Idea: `where match` clauses

zrk · May 9, 2020, 10:40am

Hello everyone,

I wanted to share an idea I had about a formulation for specialization that wouldn't rely on overlapping impls. Given how much work has been put into specialization and how advanced design and implementation are, I don't believe this alternative formulation should be considered now, but I wanted to share it in the hope it would be useful nevertheless.

So, currently specialization relies on having overlapping impls where a "more specific" one can be chosen. In this alternative, there is no "more specifc" impls, and overlapping impls always result in an error like in today's Rust.

Rather, it allows to specify several distinct implementations when declaring an impl<T>, so that the correct implementation is chosen depending on the bounds on T or its concrete value. To do so, we allow a new syntactical construct, where match that allows matching on "type patterns".

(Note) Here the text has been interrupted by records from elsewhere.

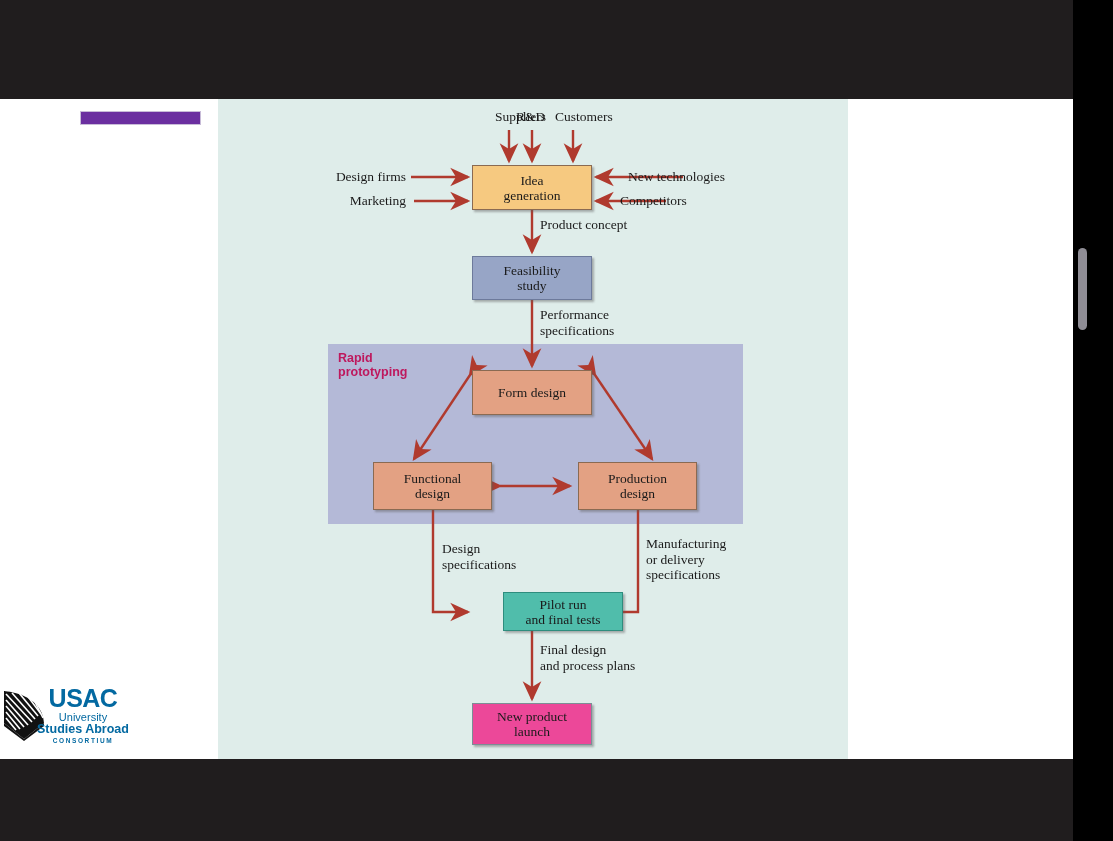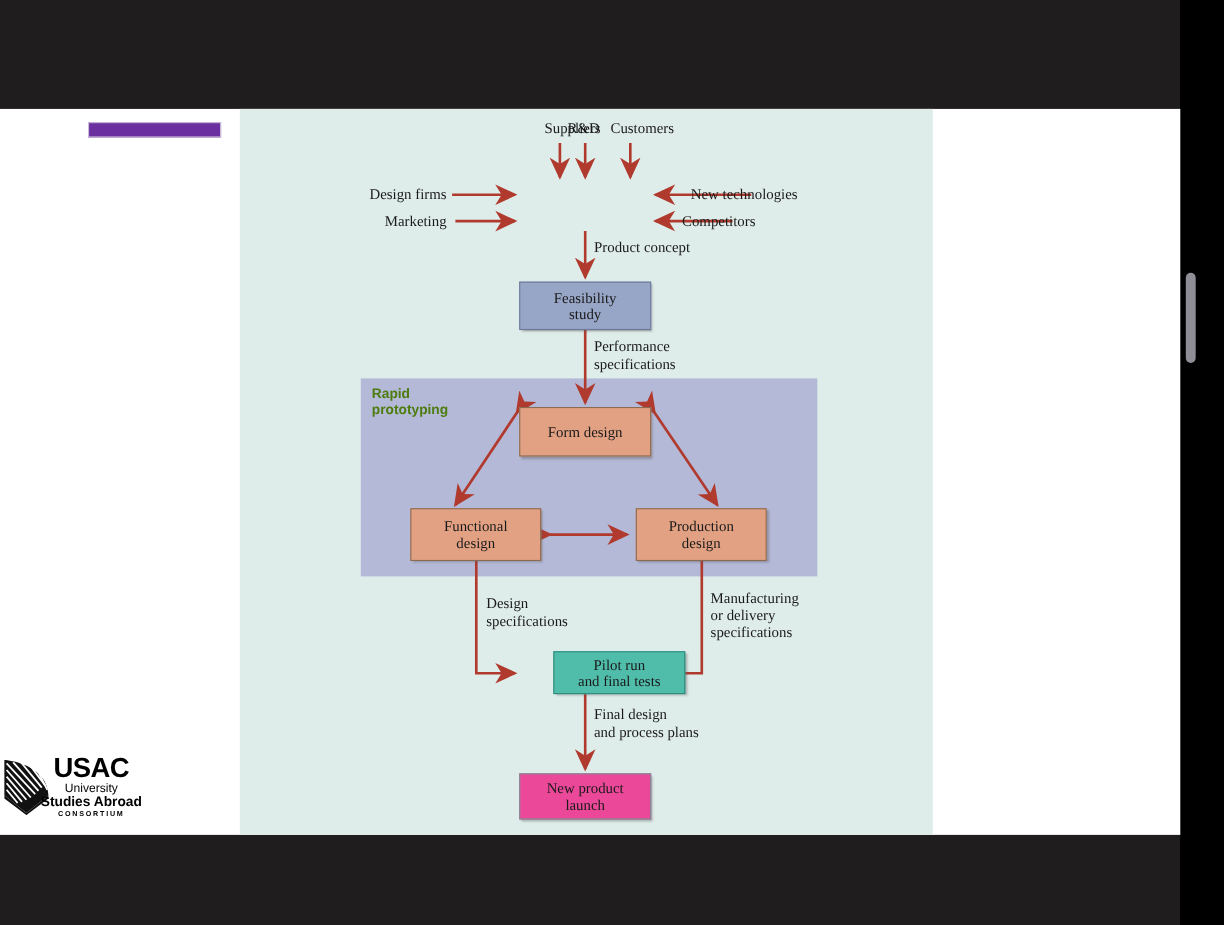"Idea" div.box { html: none -> <div> <div> <div>Idea</div> <div>generation</div> </div> </div> }
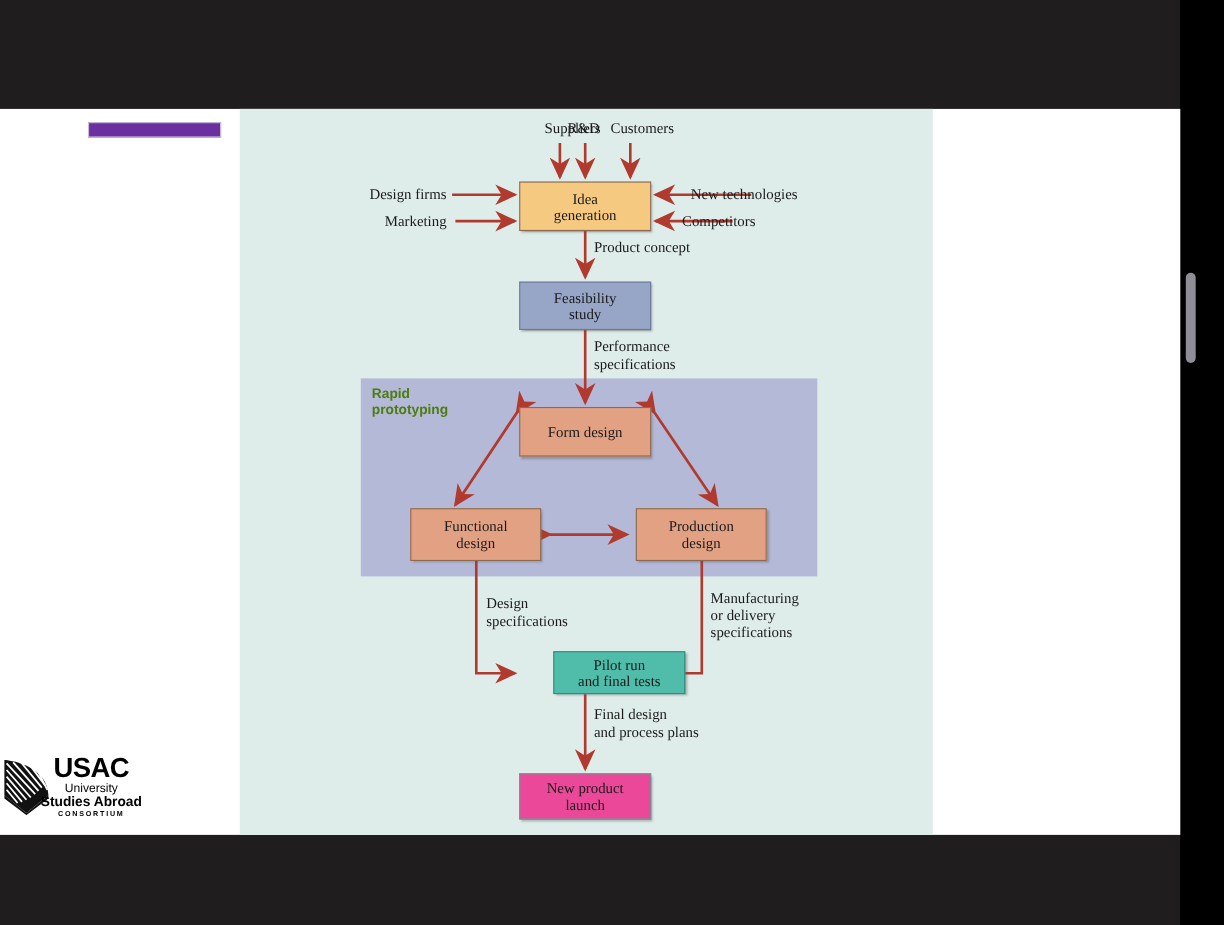"Rapid" .panel-title { color: #4d7c0f -> #be185d }
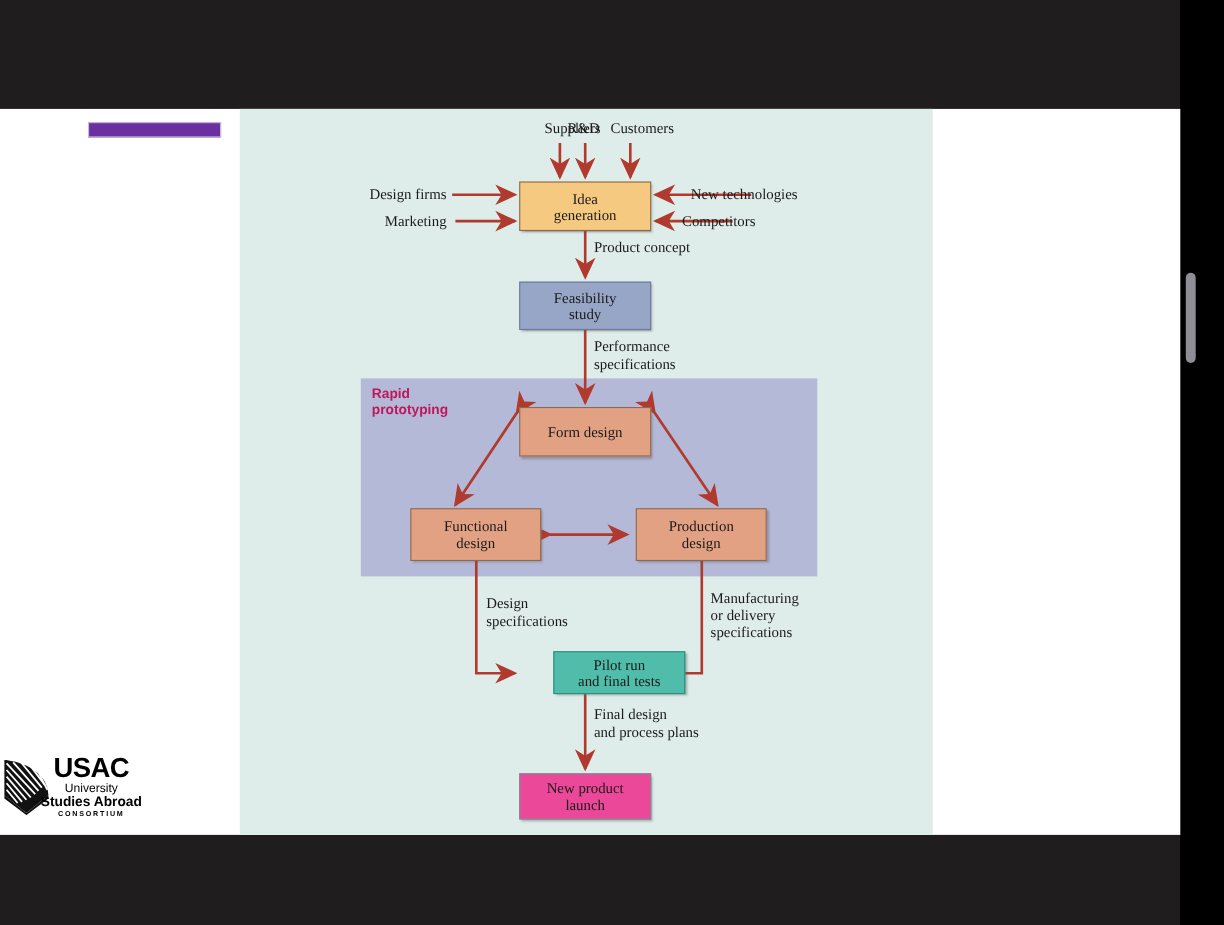"USAC" .logo .wordmark { color: #000000 -> #0369a1 }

For an example, let's consider the AddAssign trait from the specialization RFC:

trait AddAssign<Rhs=Self> {
    fn add_assign(&mut self, rhs: Rhs);
}

And the various specialized impls, using where match:

impl<R, T> AddAssign<R> for T
where match T {
    T: AddAssignSpec<R> => {
        fn add_assign(&mut self, rhs: R) {
            self.add_assign(rhs);
        }
    }
    T: Add<R> + Copy => {
        fn add_assign(&mut self, rhs: R) {
            *self = *self + tmp;
        }
    }
    T: Add<R> + Clone => {
        fn add_assign(&mut self, rhs: R) {
            let tmp = self.clone() + rhs;
            *self = tmp;
        }
    }
}

In this example, we where match on the T generic parameter, which allows us to choose an implementation of the AddAssign trait depending on the bounds on T.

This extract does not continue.